ブルーを庇い斬撃を受け止めたワキヤークの背中に――
「お、おじさん! おじさんどうして!」
「……へっ、俺も焼きが回ったもんだぜ。てめえの命が一番大事と言っておいて、これ、だ、からな――」
そのまま膝が崩れワキヤークの身が傾倒した。息も荒く、顔も青ざめている。
「チッ、こっちを殺っちまったか。だが、餓鬼は金になるからこれでよかったか」
目に涙を溜めたまま、キッ! とザンを睨む。しかしザンは、フンッ、と鼻を鳴らし地面にツバを吐き捨てた。

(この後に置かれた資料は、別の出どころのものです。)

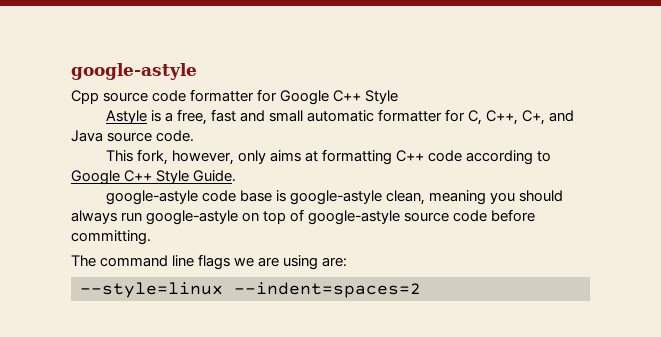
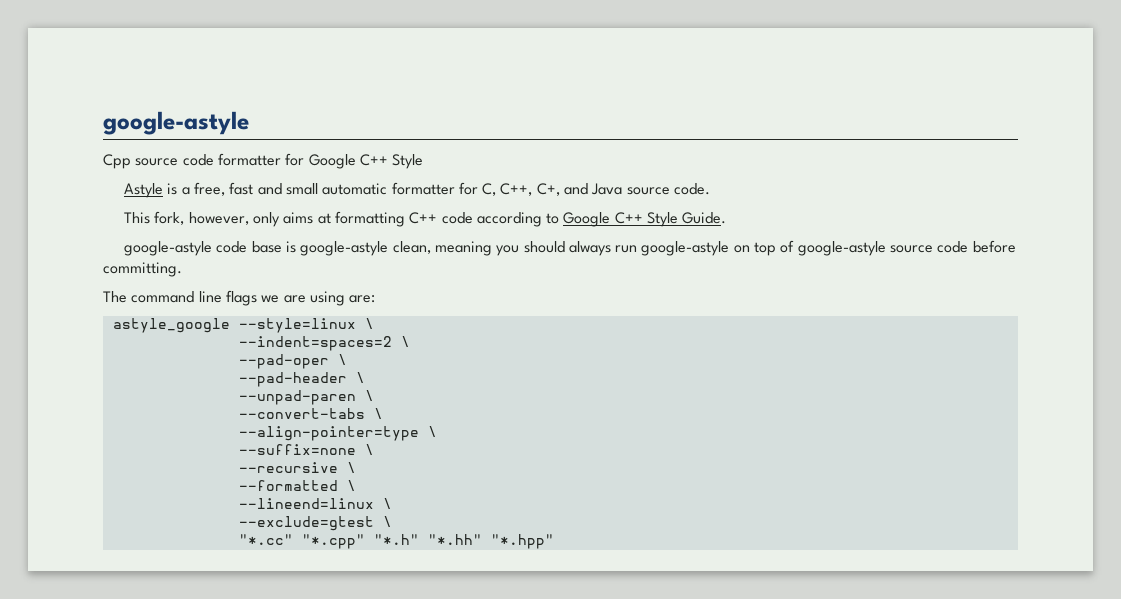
[80,282,421,298] --style=linux --indent=spaces=2 -> [112,318,374,333] [238,336,410,351] [238,354,347,369] [238,372,365,387] [238,390,374,405] [238,408,383,419] [238,426,437,441] [238,444,374,455] [238,462,356,473] [238,480,356,491] [238,498,392,509] [238,516,392,531] [238,534,554,549] astyle_google --style=linux \ // --indent=spaces=2 \ // --pad-oper \ // --pad-header \ // --unpad-paren \ // --convert-tabs \ // --align-pointer=type \ // --suffix=none \ // --recursive \ // --formatted \ // --lineend=linux \ // --exclude=gtest \ // "*.cc" "*.cpp" "*.h" "*.hh" "*.hpp"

「おっさん何やってんだよ! 命を大事にしろって言ったのおっさんだろ! それなのに……」
「ああ、全くだぜ。だがなぁ、何故かお前を見てると放って置けなくなったのさ。なんでだろうな……」
そう言ってワキヤークはブルーの頭を軽くなでた。
「おっさん、やめろよそんな、まるで死ぬみたいじゃないかよ……」
「――ああ、俺には判る。もう、俺の命は長くはないのさ」
「そんな、そんな……」
「だがな、ブルー、お前は生きろよ。大事な姉がいるんだろ? だったら泥水を啜ってでも生きろ! それが俺のせめてもの願いだ……」
「おっさん……」
「それとな、後は俺には大事な妻がいてな」
「うん、うん」
「エアって言う美人な妻でな。本当俺には勿体無いぐらいな女でな、もし出会うことがあったら俺は立派に死んだと伝えて欲しい……」
「おっさん、そんなこと言わないでよ……」
「……」
「後な娘もいてな。ウィンドって言うんだが、これがもう目に入れても痛くないほど可愛くてな。本当多分この世界中探してもあんな可愛い娘はいないんじゃないかってぐらいのな~」
「……お、っさん?」
「…………」
「それがな、もう少しで誕生日でな。それでできれば俺の代わりにプレゼントを買ってやって欲しいんだ」
「……いや、あの、おっさん?」
「………………」
「代金はよ、この宝石使って豪勢なものを――」
「なげーーーーーーよ!」
その時会話を聞き続けていたザンが遂に切れた。
「なんなんだテメーは! 死ぬんならとっとと死ねよ!」
「あん? うるせーな! 死ぬ時ぐらいそれぐらい見逃せよ! たく、本当にてめぇは義理も人情もないのかよ!」
「いや、それよりおっさん、死なないよね?」
ブルーの言葉に、ん? とおっさんが目を丸めた。
「だって……よく見たら血が出てないし、怪我だって――」
その言葉でワキヤークがガバリと上半身を起こし、そして切られたと思われた箇所に手をやった。
「……本当だ、切られてねえ。なんだ! なんだよおい! こいつ、偉そうな事いって空振りやがったのか! はは、なんだおい、ざまあねーな!」
そして笑いあげ、ブルーの背中をバンバンっと叩くワキヤークだが、少年の視線は冷たい。